Yes, we homeschool. Yes, it can be tough at times. Just ask my wife, especially on one of those days when we are due for a trip to the grocer, the dishes are piling up, our child has a speech appointment, and we have company coming over in the evening. Believe it or not, she does not sit around watching soaps or wondering around the house aimlessly counting down the hours. Stay-at-home mom plus homeschool teacher plus homesteader is more work than most will give her credit for. It can be a battle at times, a balancing act of teaching math, , washing eggs, canning beets and applesauce, and appeasing our velociraptor (okay, our cow that sounds like one when the chores are behind an hour).
Fear not. For as much work as homeschooling can be, as with all other hard work, it has its rewards. With all the hassle, why do we continue to homeschool our children? Wow, for many reasons! I’ll list a few, in case you just don’t get it, then I’ll move on to our next evolution of our homeschooling system. Before moving on, let me say that homeschooling may not be for everyone, we understand that. This is a list of reasons that pushed us over to the decision that homeschooling was for us. So, onto the why…
- Bullies. Understand me here, bullies are as old as sin, but the ways to deal with them have been completely extinguished. They consume and demand all of the teachers attention, causing the rest of the students to fall behind. Teachers’ hands seem to be almost literally tied when it comes to dealing with this unsocial behavior. We know this firsthand. “But we have anti-bully laws!!” Come on, from what I have seen of the so called anti-bully laws has been that they further erode our freedom of speech, yet do nothing to address the real problem.

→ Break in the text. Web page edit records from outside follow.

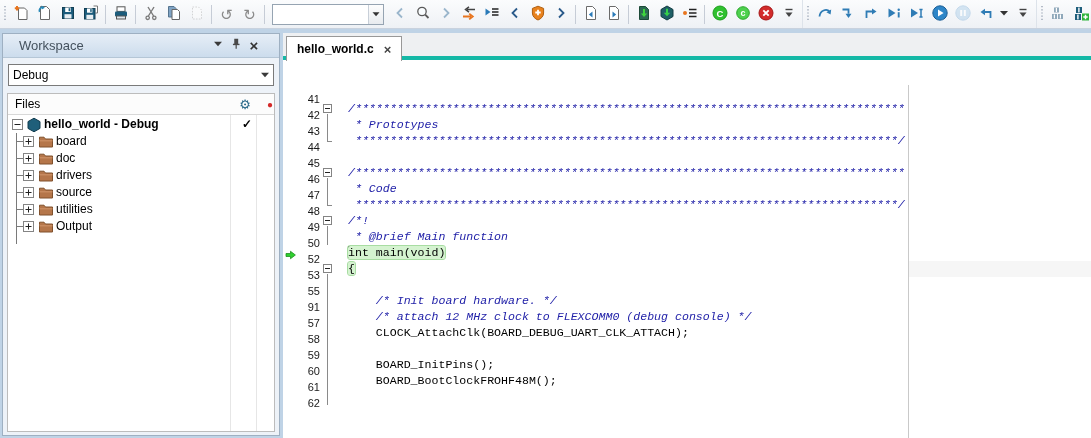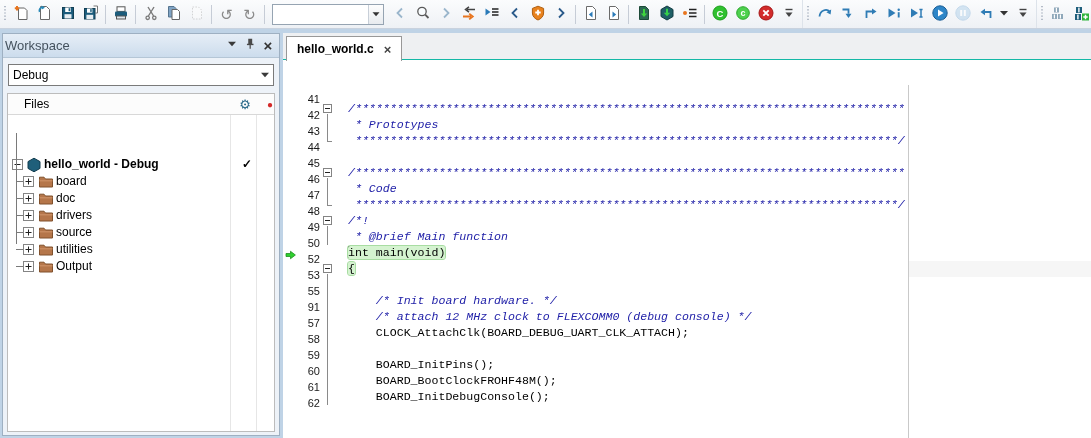--- a/index.html
+++ b/index.html
@@ -30,7 +30,7 @@
   .workspace { position:absolute; left:2px; top:33px; width:278px; height:403px;
                background:#edf2f8; border:1px solid #9eb0c2; }
   .ws-title { height:24px; background:linear-gradient(#e6eef7,#ccdcec);
-              display:flex; align-items:center; padding:0 2px; border-bottom:1px solid #b5c6d6; }
+              display:flex; align-items:center; padding:0 16px; border-bottom:1px solid #b5c6d6; }
   .ws-title-text { flex:1; font-size:13px; color:#45525e; }
   .ws-title-btn { width:18px; height:18px; display:flex; align-items:center; justify-content:center; }
   .ws-combo { position:absolute; left:5px; right:5px; top:30px; height:22px; background:#fff;

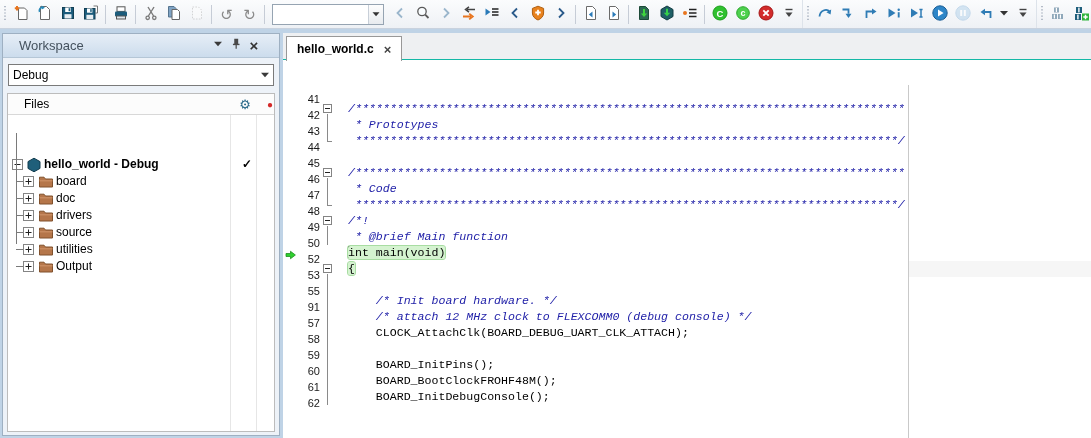--- a/index.html
+++ b/index.html
@@ -61,7 +61,7 @@
 
   
   .editor { position:absolute; left:283px; top:33px; width:808px; height:405px; background:#fff; }
-  .tab-bar { height:27px; background:#eef0f2; border-bottom:1px solid #14b8a6; position:relative; }
+  .tab-bar { height:27px; background:#eef0f2; border-bottom:4px solid #14b8a6; position:relative; }
   .tab { position:absolute; left:3px; top:3px; height:25px; background:#fff;
          border:1px solid #989898; border-bottom:none; display:flex; align-items:center;
          padding:0 10px; z-index:2; }

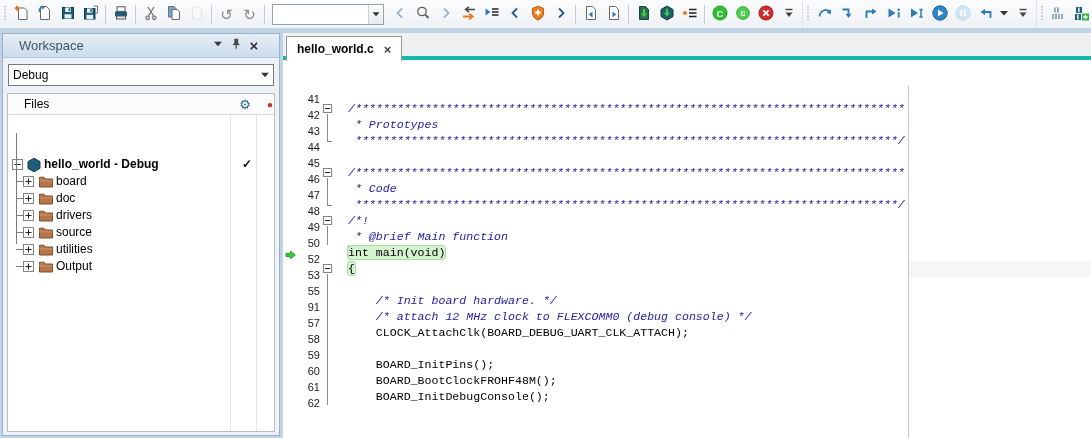--- a/index.html
+++ b/index.html
@@ -41,7 +41,7 @@
                  background:#fff; border:1px solid #bcbcbc; }
   .files-header { height:21px; background:#fcfcfc; border-bottom:1px solid #d8d8d8;
                   position:relative; display:flex; align-items:center; }
-  .files-header-label { font-size:12px; color:#000; padding-left:16px; }
+  .files-header-label { font-size:12px; color:#000; padding-left:7px; }
   .col-line { position:absolute; top:0; bottom:0; width:1px; background:#e6e6e6; }
   .hdr-gear { position:absolute; left:224px; width:26px; text-align:center;
               font-size:13px; color:#2a6a8a; }

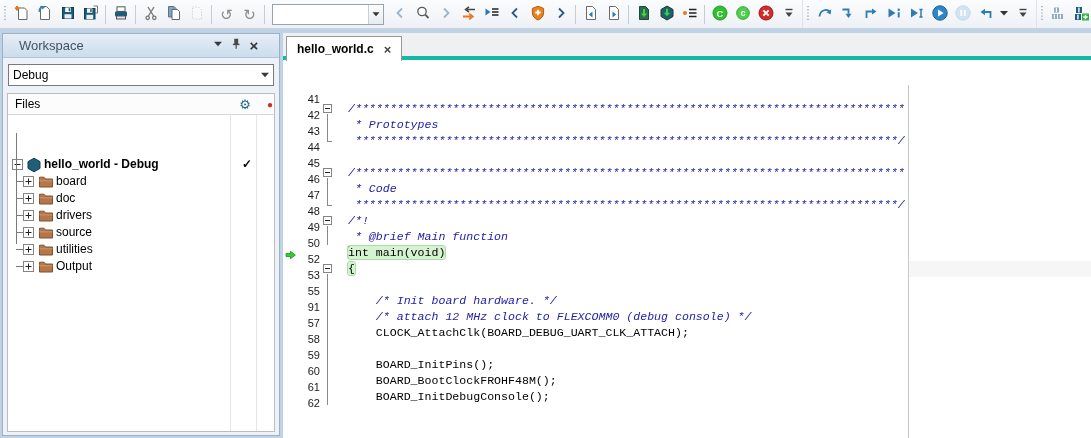--- a/index.html
+++ b/index.html
@@ -50,7 +50,7 @@
   .tree { position:absolute; left:0; right:0; top:22px; bottom:0; overflow:hidden; }
   .tree-row { position:relative; height:17px; display:flex; align-items:center;
               font-size:12px; color:#000; }
-  .tree-row.root { font-weight:bold;margin-top:40px; }
+  .tree-row.root { font-weight:bold; }
   .t-exp { position:absolute; width:11px; height:11px; top:3px; }
   .t-icon { position:absolute; width:16px; height:16px; top:1px; }
   .t-label { position:absolute; top:1px; white-space:nowrap; }

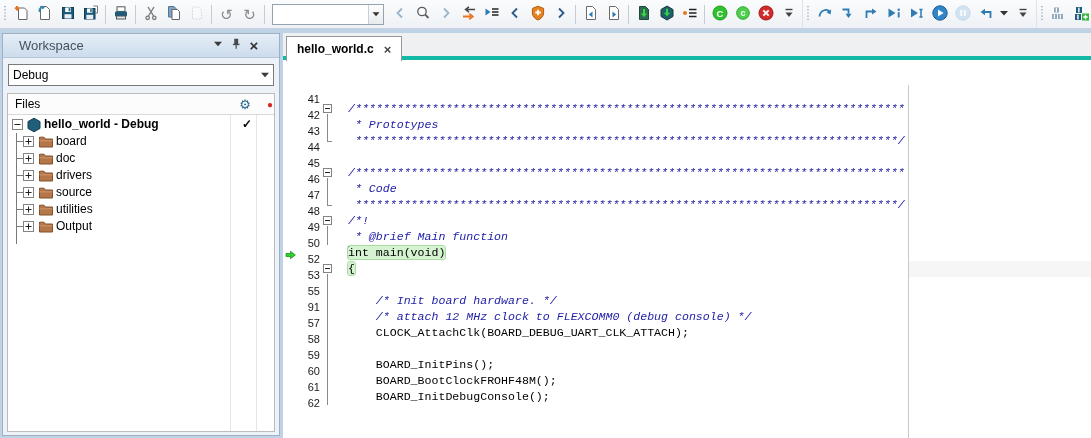--- a/index.html
+++ b/index.html
@@ -672,7 +672,6 @@
         <div class="ln-fold">
           <span class="fline"></span>
         </div>
-        <div class="ln-text">    BOARD_InitDebugConsole();</div>
       </div>
     </div>
   <div class="rborder"></div>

- Our oldest child went from falling behind in government school, to testing into eight-grade math, while he was only in third grade, on his yearly CAT.
- It is now apparently okay for a child to use their phone or tablets for personal, non-educational uses while in class at their local government school. I’ve experienced this firsthand while speaking at a local school. This is also one of those matters it seems that teachers can again do nothing about.

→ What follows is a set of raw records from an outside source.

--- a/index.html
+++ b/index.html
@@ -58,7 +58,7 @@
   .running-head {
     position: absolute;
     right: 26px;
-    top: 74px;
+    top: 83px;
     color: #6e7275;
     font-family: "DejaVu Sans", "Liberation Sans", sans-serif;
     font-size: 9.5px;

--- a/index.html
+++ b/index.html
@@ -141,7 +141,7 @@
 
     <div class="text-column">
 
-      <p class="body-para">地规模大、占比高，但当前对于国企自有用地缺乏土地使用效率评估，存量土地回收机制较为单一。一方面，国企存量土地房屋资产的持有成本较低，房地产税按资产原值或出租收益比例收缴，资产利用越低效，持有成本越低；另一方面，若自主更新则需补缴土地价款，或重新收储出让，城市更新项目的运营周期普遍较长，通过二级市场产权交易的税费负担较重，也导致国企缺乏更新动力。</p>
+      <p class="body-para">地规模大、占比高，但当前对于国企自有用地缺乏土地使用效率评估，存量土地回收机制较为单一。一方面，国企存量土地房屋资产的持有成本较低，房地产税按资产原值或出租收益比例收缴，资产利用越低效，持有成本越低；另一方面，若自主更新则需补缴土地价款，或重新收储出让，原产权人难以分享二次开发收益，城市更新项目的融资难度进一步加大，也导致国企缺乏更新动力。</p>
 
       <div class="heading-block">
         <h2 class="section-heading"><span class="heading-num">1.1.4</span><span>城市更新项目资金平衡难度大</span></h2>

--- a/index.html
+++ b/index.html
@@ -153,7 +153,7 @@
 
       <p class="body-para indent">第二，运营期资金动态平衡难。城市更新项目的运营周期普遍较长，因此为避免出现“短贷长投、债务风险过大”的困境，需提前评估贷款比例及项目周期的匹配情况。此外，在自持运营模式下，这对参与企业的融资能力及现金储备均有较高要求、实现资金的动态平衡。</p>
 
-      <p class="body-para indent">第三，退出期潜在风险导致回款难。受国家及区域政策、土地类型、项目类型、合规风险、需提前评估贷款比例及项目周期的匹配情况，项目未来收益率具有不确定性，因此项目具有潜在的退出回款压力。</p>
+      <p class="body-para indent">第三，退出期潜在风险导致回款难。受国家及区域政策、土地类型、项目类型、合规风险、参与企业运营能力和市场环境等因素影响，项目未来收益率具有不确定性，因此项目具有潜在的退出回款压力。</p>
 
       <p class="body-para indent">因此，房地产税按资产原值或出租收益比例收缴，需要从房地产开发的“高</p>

- Changing from government school to homeschooling meant a significant change in behavior for our oldest, for the good. He went from an attitude of no respect and always down and irritable, to a much more respectful, happy, and polite young man.
- Institutionalized government education is a relatively new system, think 100-300 years old. In the grand picture of the history of this world, that isn’t very long. Traditionally, children grew up with their parents around, whom they gleamed morals, manners, and general life skills from. Note that the institutionalized system fails to teach any one of the aforementioned. Example: I rode past a school bus stop on my way to work the other week and had children literally throw rocks at me. Thanks to my cameras, I have footage, but it is highly doubtful the school, their parents, or the police would be able to change anything in this circumstance.

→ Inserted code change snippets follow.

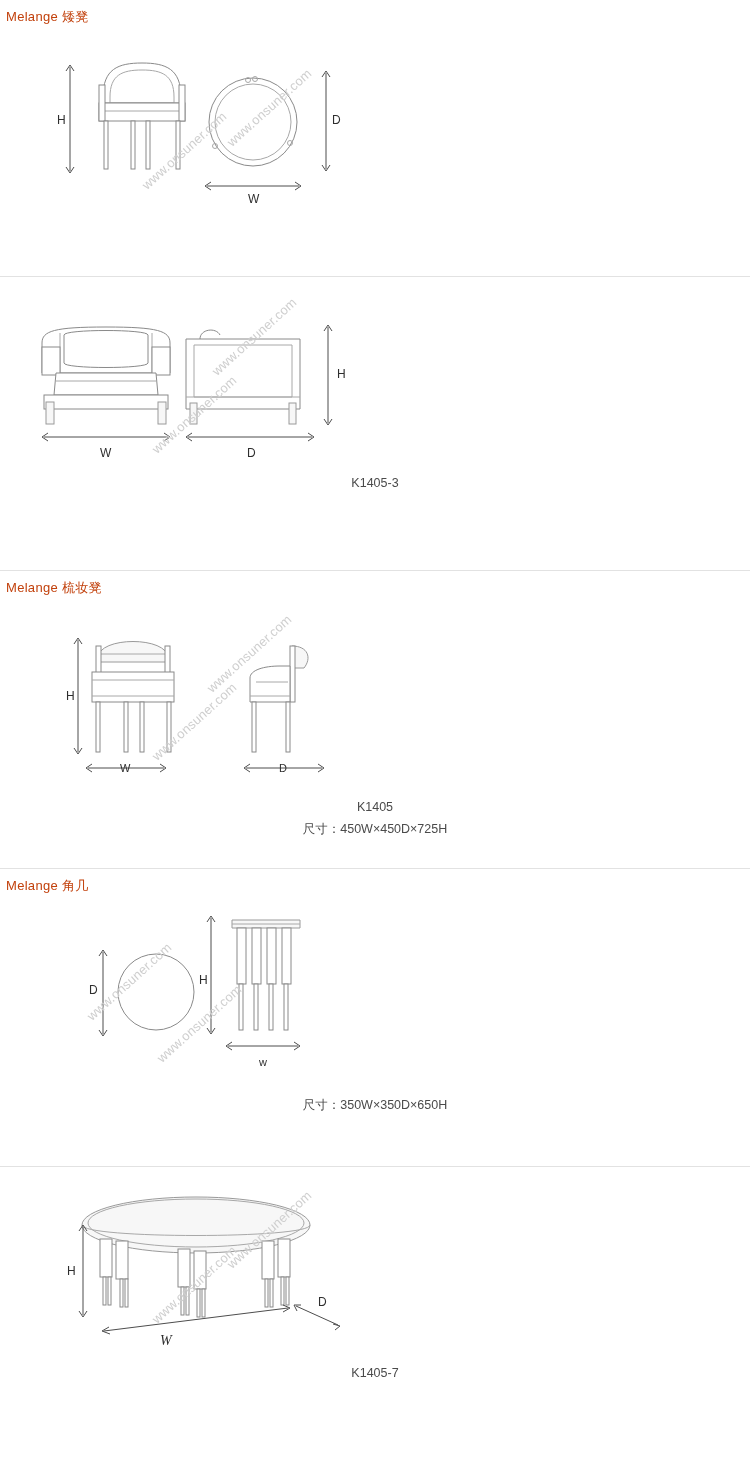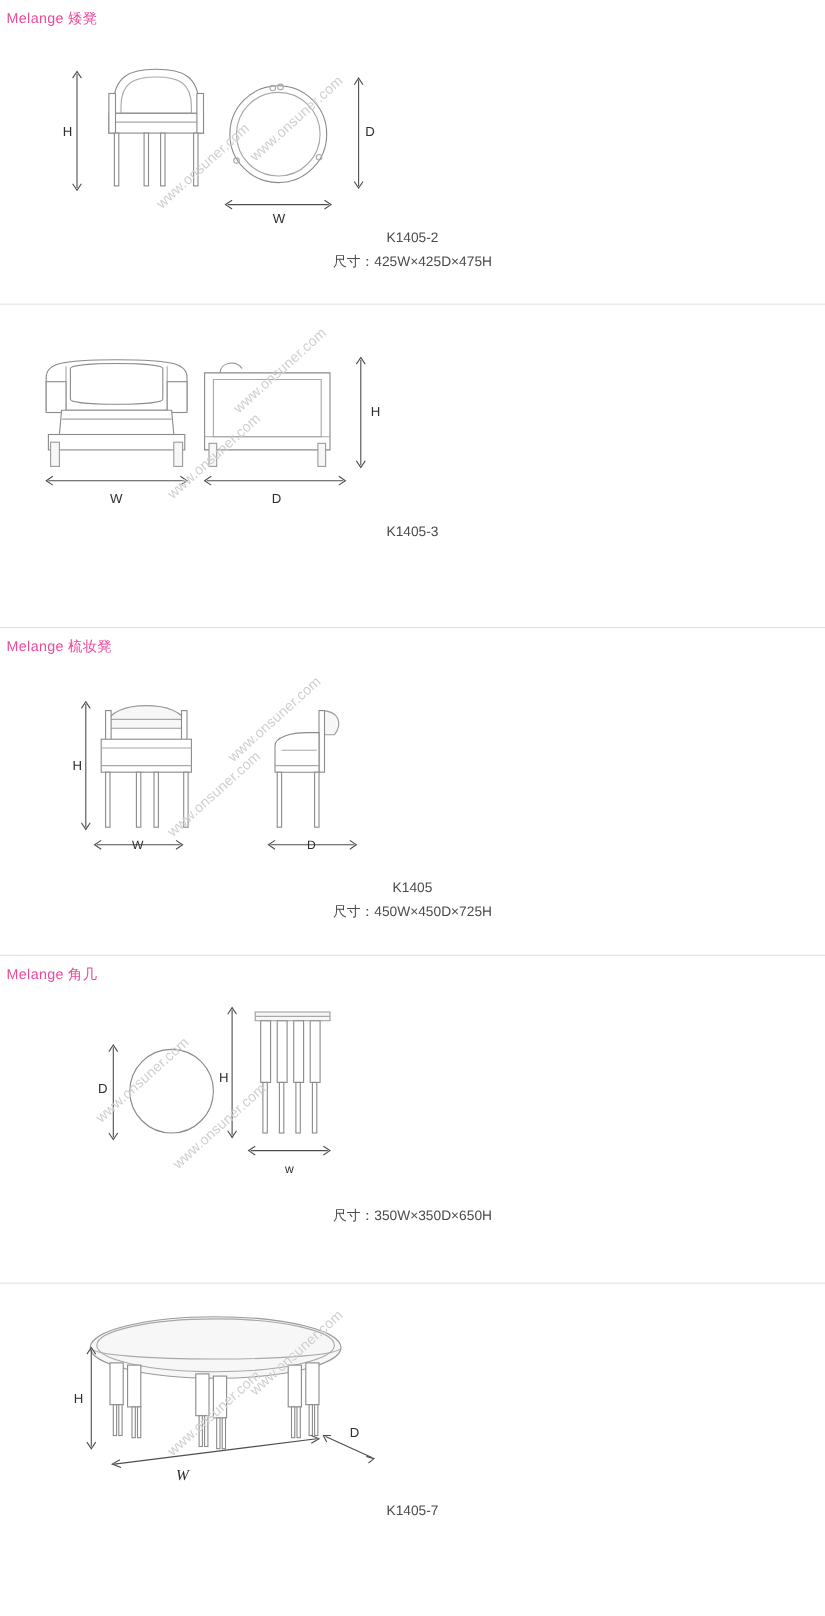--- a/index.html
+++ b/index.html
@@ -26,7 +26,7 @@
 
   .block-title {
     font-size: 13px;
-    color: #ec4899;
+    color: #c2410c;
     letter-spacing: .3px;
     padding: 9px 4px 0 6px;
     font-weight: normal;

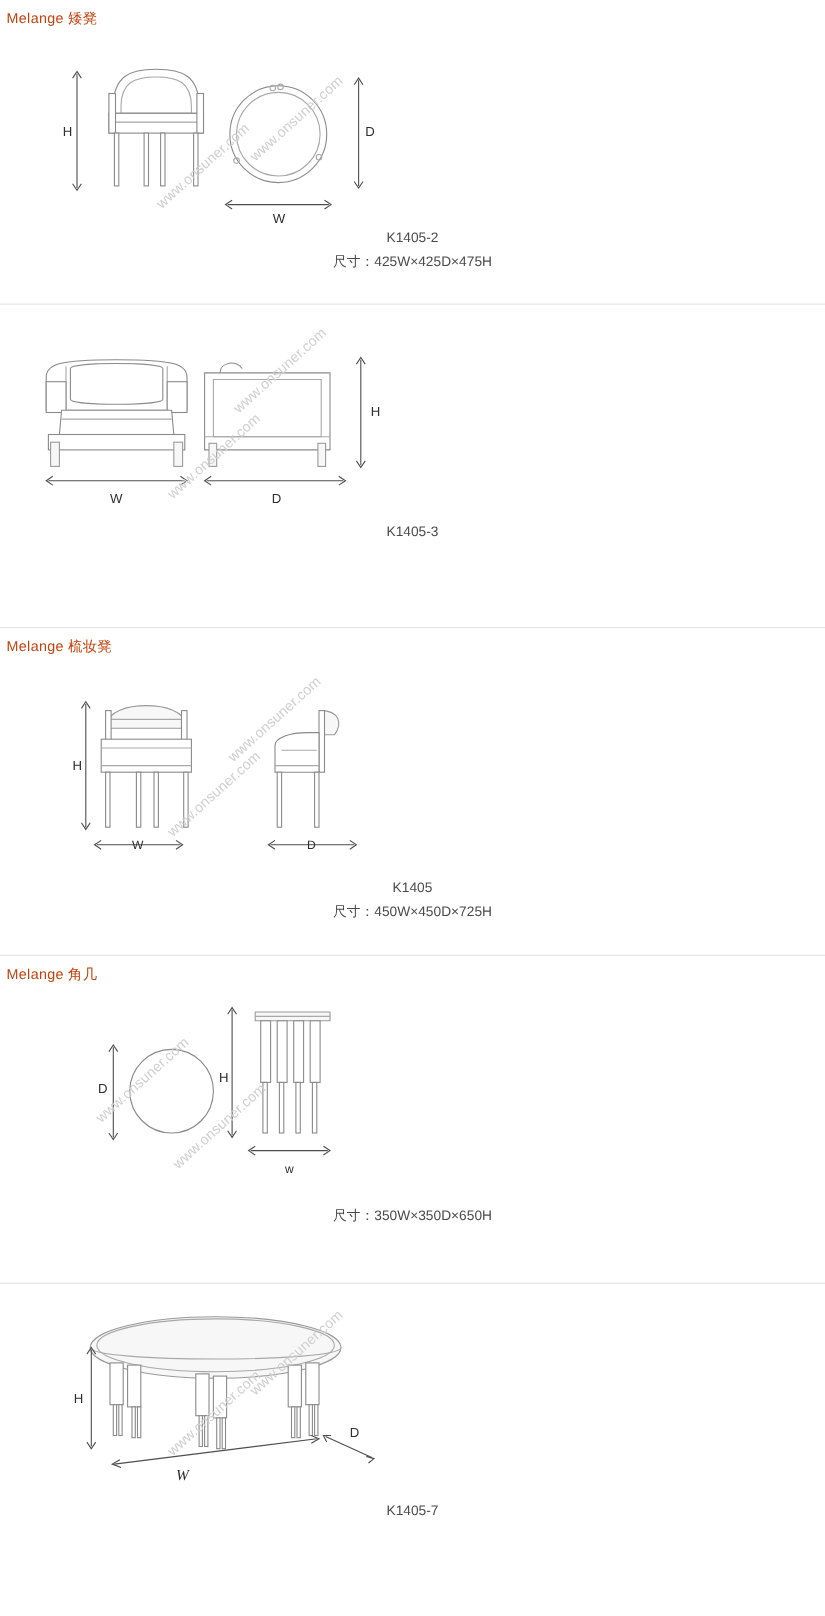--- a/index.html
+++ b/index.html
@@ -127,10 +127,6 @@
         <text class="dimtxt" x="248" y="178">W</text>
       </svg>
     </div>
-    <div class="cap-wrap">
-      <div class="caption code">K1405-2</div>
-      <div class="caption dim">尺寸：425W×425D×475H</div>
-    </div>
   </section>
 
   <section class="product-block" style="height:294px;">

- Government moves slow, and generally, slowly in the wrong direction. The government school system is an example of this. Common Core, No Child Left Behind, ballooning expenses and ever more glamorous buildings, need I say more…
- I didn’t send my child to school to watch movies and spend much of the day in glorified day care. I actually want them to learn!
There are countless other reasons, but these hit the large points for us. I won’t go as far as to say that all schools suffer from the aforementioned issues. These are issues I have extracted from my own personal experiences. Needless to say, we took the dive (I was the reluctant one).
Our oldest is just finishing up fourth grade, our second oldest, first. Now that we have a couple of years under our belt, we are about to make a large shift in the way we do homeschooling. Currently, my wife sits down for much of the day and teaches our children from the curriculum we use. As you can imagine, this demands much of her time through the day. Our third oldest will also be starting school next year, so with three to teach, that only encourages us to continue to smoothen and improve efficiency in our homeschooling routine.
Our current plans for this next school year are to enter our two oldest into video courses. These courses are similar to the distance education programs most colleges and universities employ. I just purchased two new Acer Chromebook laptops for this purpose (for around $180/each). I installed GalliumOS (a free debian based Linux operation system) on both of them, to allow us to run full desktop versions of software on them, such as Libreoffice, Scratch, gcompris, and VLC. They have exceed my expectations on every level, both in regards to their aesthetics and performance. I also locked both of these computers down (as they do have Internet access) and made sure to whitelist and bookmark some useful sites to encourage extracurricular learning and activities (Khan Academy, wikipedia, codecademy, and strava, to name a few). Additionally, I will be installing gnucash (a personal and business finance manager) to begin teaching them how to manage and track their finances. I still need to look into getting Lego Mindstorms software installed so they can playfully and creatively dabble with programming and robotics from something other than a tablet.
Our oldest two will follow along with their respective virtual video classes on these new laptops and finish any additional schoolwork after the videos. Shelly will continue to monitor their activity, answer any questions that come up, give direction, grade paperwork, quizzes, and tests. This will also give her more time to help our new kindergartener with his schooling and speech.
Once we head into the next school year, we will post an update or two on how this system works out and what tweaks we end up making. Until then, happy summer break!!